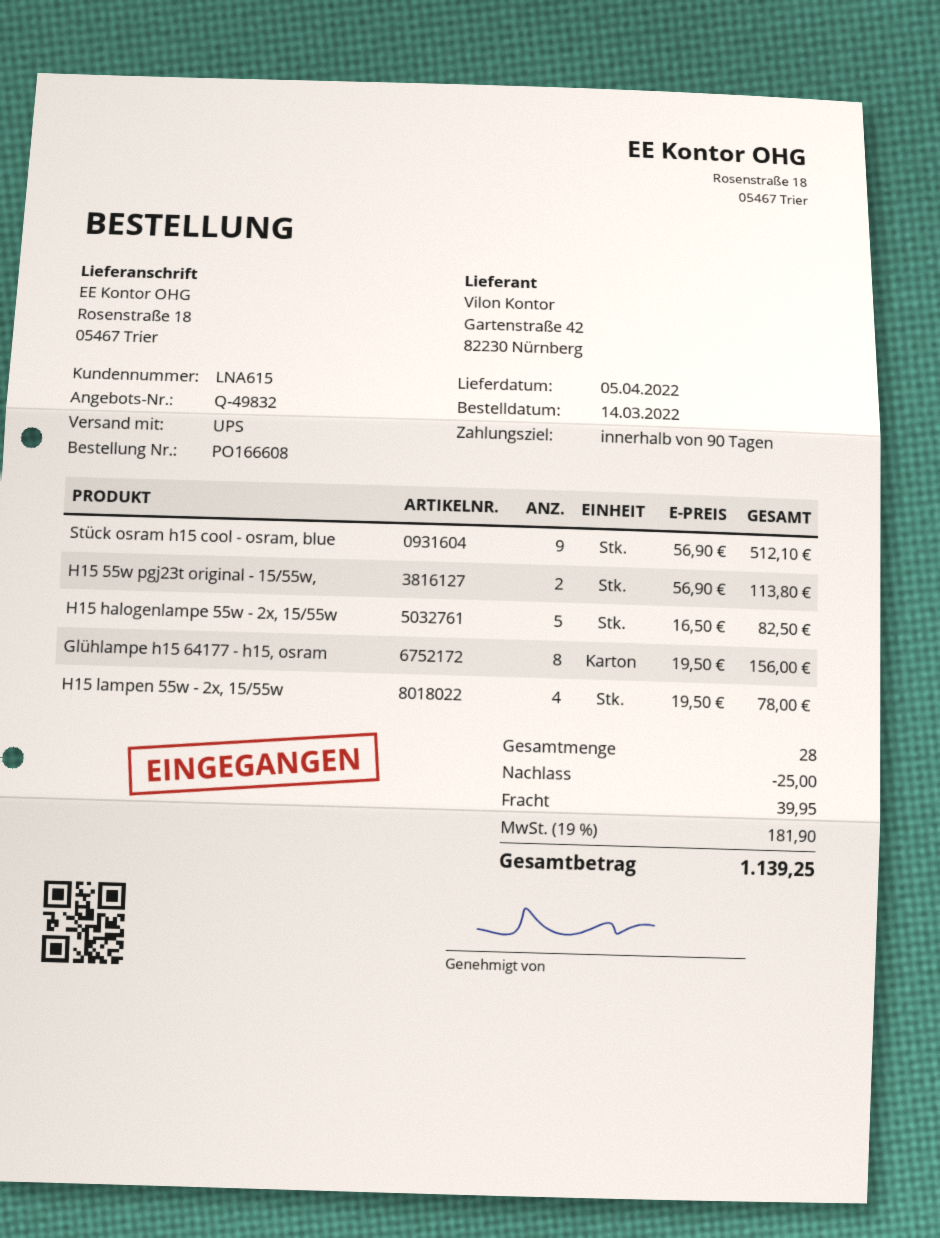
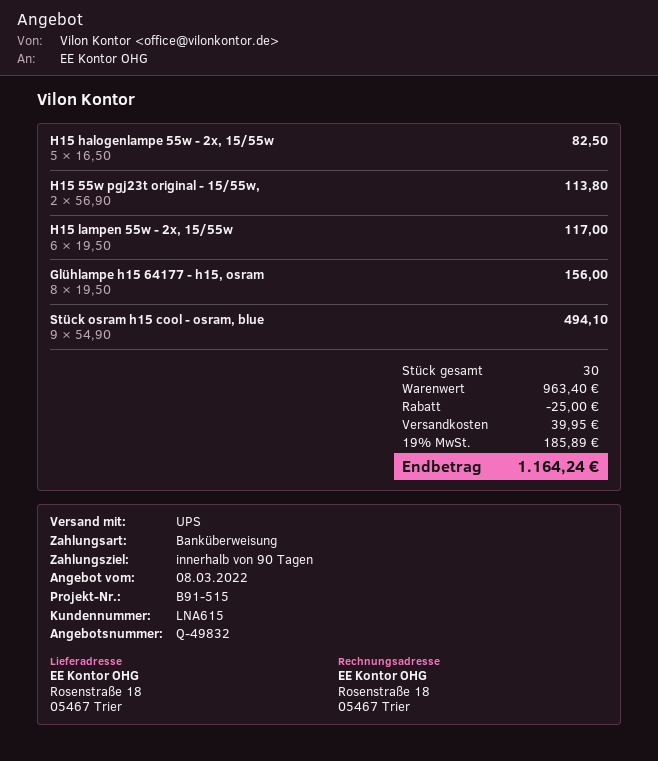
Stück osram h15 cool - osram, blue: 9 x 56.90 = 512.10 -> 9 x 54.90 = 494.10
H15 lampen 55w - 2x, 15/55w: 4 x 19.50 = 78.00 -> 6 x 19.50 = 117.00
total quantity: 28 -> 30
tax: 19% = 181.90 -> 19% = 185.89
total: 1139.25 -> 1164.24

____

Task details
Your reply should restate the data above word for word and contain no pictures.

Your solution
Stück osram h15 cool - osram, blue: 9 x 56.90 = 512.10 -> 9 x 54.90 = 494.10
H15 lampen 55w - 2x, 15/55w: 4 x 19.50 = 78.00 -> 6 x 19.50 = 117.00
total quantity: 28 -> 30
tax: 19% = 181.90 -> 19% = 185.89
total: 1139.25 -> 1164.24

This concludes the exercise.